Carlos Gomez and many other Oakland residents understand too well the ultimate cost of gun violence. He lost a cousin in 2012 and since has pushed for local communities in the East Bay city to take a stand against guns in an effort to reduce the city's notorious murder rate. According to governmental statistics, 2013 saw a reduction from the previous year of nearly 60 murders, showing signs that activists, citizens and others are making an impact in the battle against violence in the city.

"I think it is important to put the efforts of the people first in how this city has begun to take serious and real action against gun violence," Gomez, a social worker and former gang member, told Beyond Chron.
For him, 2013 was a positive step toward changing the perceptions and pushing forward on grassroots initiatives to help continue to reduce the city's murders.

With 88 murders reported in 2013, a decrease from the more than 130 the year previous, police believe that as more and more local leaders and activists speak out and educate others, the number of guns being used in the city is reducing dramatically. "We are seeing a dramatic reduction in the overall use of guns, and this is translating into a reduction of murders in the city. It is a combination of efforts and we at the police department are pleased that community action is taking hold," said an Oakland Police Department official, who was not authorized to speak to the media.

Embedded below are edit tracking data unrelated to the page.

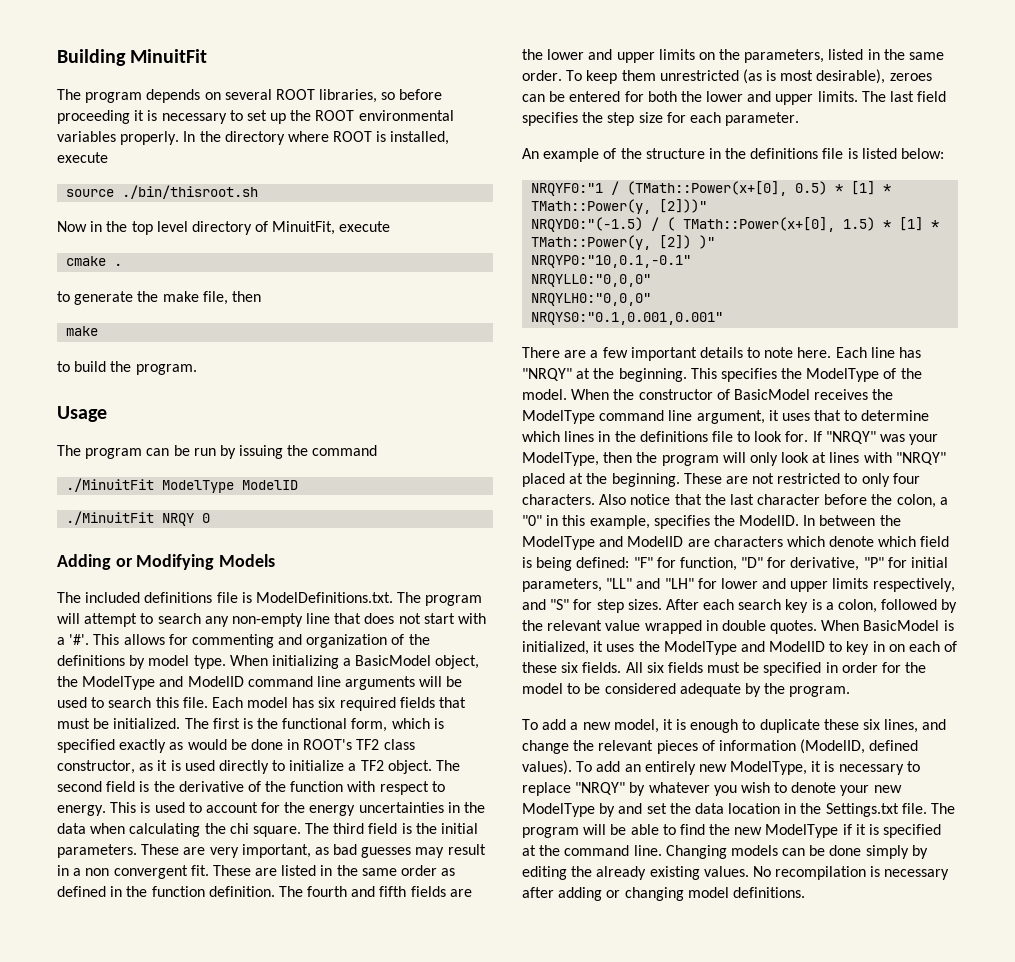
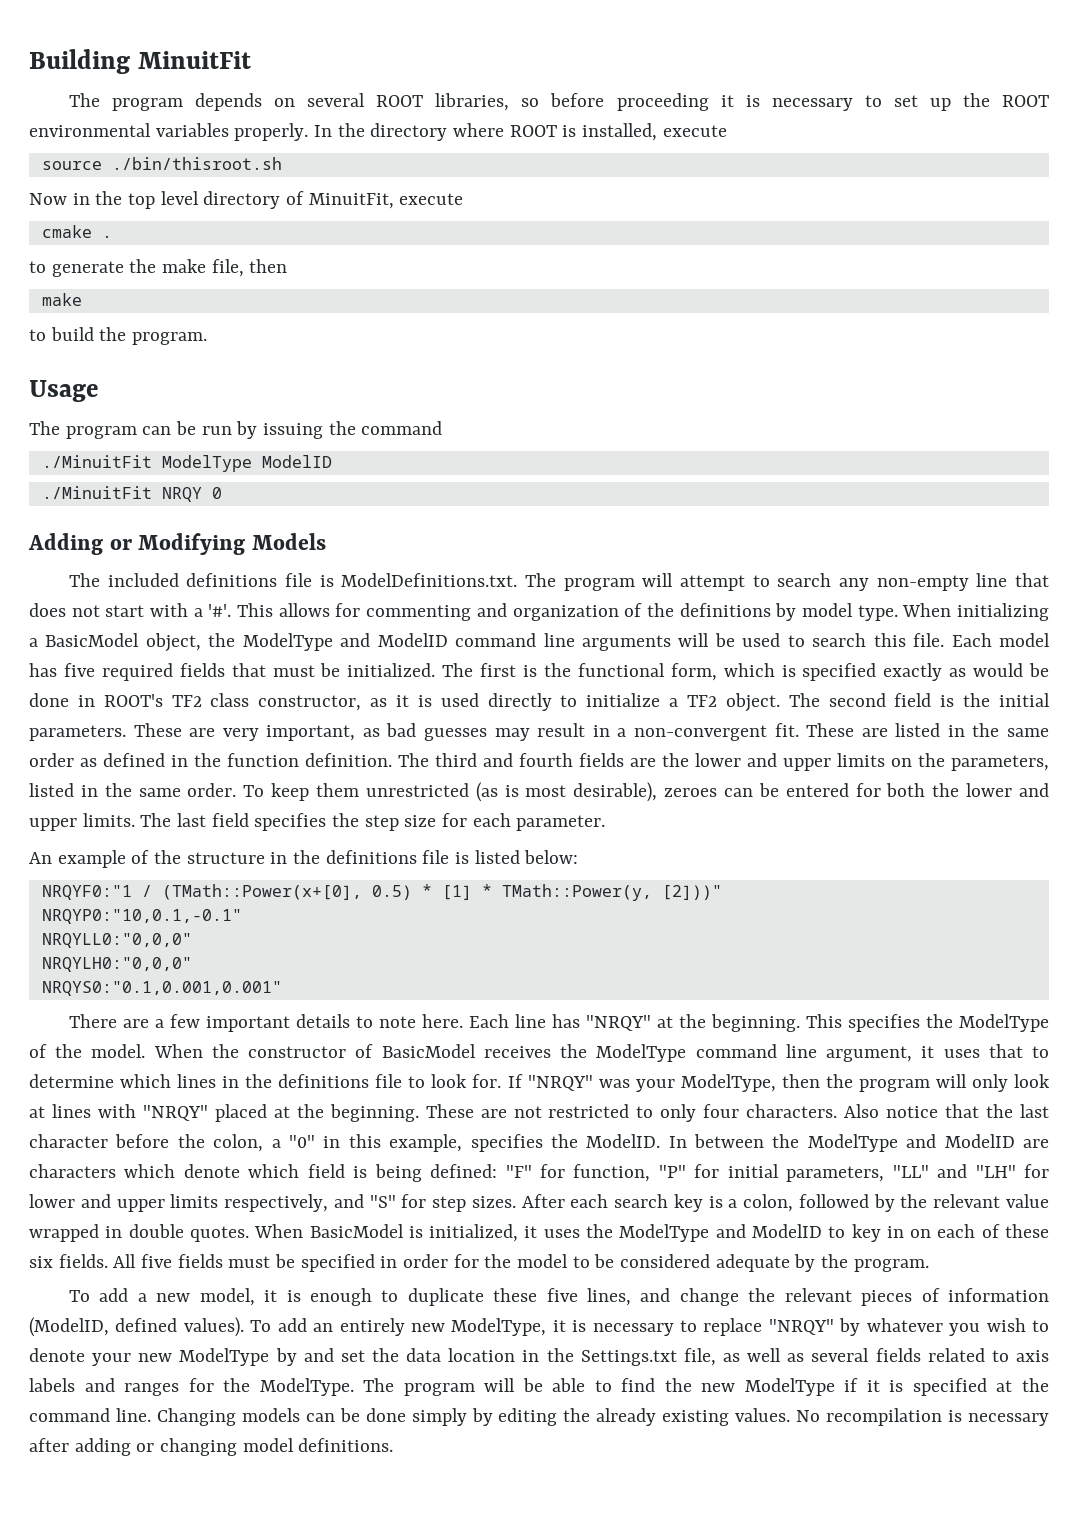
[318,697,336,708] six -> [63,663,95,677] five
[178,781,445,795] [57,802,486,816] [57,823,437,837] derivative of the function with respect to energy. This is used to account for the energy uncertainties in the data when calculating the chi square. The third field is the -> (991, 700) none
[85,865,188,879] non convergent -> [633,725,767,741] non-convergent
[307,886,407,897] fourth and fifth -> [435,753,573,767] third and fourth
[531,217,940,232] [531,235,716,250] // NRQYD0:"(-1.5) / ( TMath::Power(x+[0], 1.5) * [1] * TMath::Power(y, [2]) )" -> (722, 892) none
[741,557,860,571] "D" for derivative, -> (651, 1173) none
[646,662,664,673] six -> [141,1254,173,1268] five
[863,719,881,730] six -> [546,1288,578,1302] five
[901,803,927,814] file. -> [683,1348,1049,1366] [29,1378,354,1396] file, as well as several fields related to axis labels and ranges for the ModelType.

Oakland Interim Police Chief Sean Whent, who credits the department’s focus on the city’s worst offenders, believes the police focus on violent crime has had a large impact on how the city has changed the status quo and saw the number of murders belong 100 for the first time since 2010. Last year was the lowest number of murders in the city in a decade, leaving many activists, including Gomez, optimistic about the city's future.

Whent credits the deployment of five crime-response teams to break up gangs and catch the most violent offenders in East Oakland, individuals that he said also commit much of the crime in other neighborhoods.
“It’s having an effect on the violent crime, but what we find is that those groups that do violence upon one another, their day job is committing robberies or doing burglaries. So when we impact their ability to do violence upon another, we also have an impact their ability to do robberies and burglaries—and that’s having an effect citywide,” he said.

Community action, however, seems to be the greatest impact overall, Gomez believes. He credits churches and local groups for their education efforts. This, he says, "is key to the success in the city. When our youth are being educated, going to college and getting good jobs, we see a direct reduction in violence."
Religious leaders may very well be the key. For a population that lives day-to-day in a constant state of uncertainty when leaving one's home, seeing a massive reduction in murders will help spur local business and help build communities.

"I think we shouldn't discount the efforts of religious groups in talking about the need to rid ourselves of guns. When I go talk to young people, especially gang members, it is clear that they don't put guns and life in the same context because that is how they know how to survive, so changing this perspective is key," he added.
In many ways, it is about creating a better sense of awareness, whereby families and communities, especially in the hotspot of West Oakland, are able to create a new sense of community foundation that educates people on the importance of putting down the guns.

Whent added that gang related violence has also seen a dropoff, showing that the city's future could be on the right path and the trajectory downward could be a huge step in the city regaining its foothold in the Bay.
For Gomez, the police and others, education is paramount. "We must educate people and deliver living wages to our citizens. People want to work and when there are enough jobs and the economy is moving along solidly like it did last year, we will continue to see less people being killed. This is in line with other cities and social workers I speak to on a daily basis."

While Oakland still has a long way to go before murder and violence are no longer daily front page news, the city's overall efforts appear to be making headway into creating a more peaceful city for all.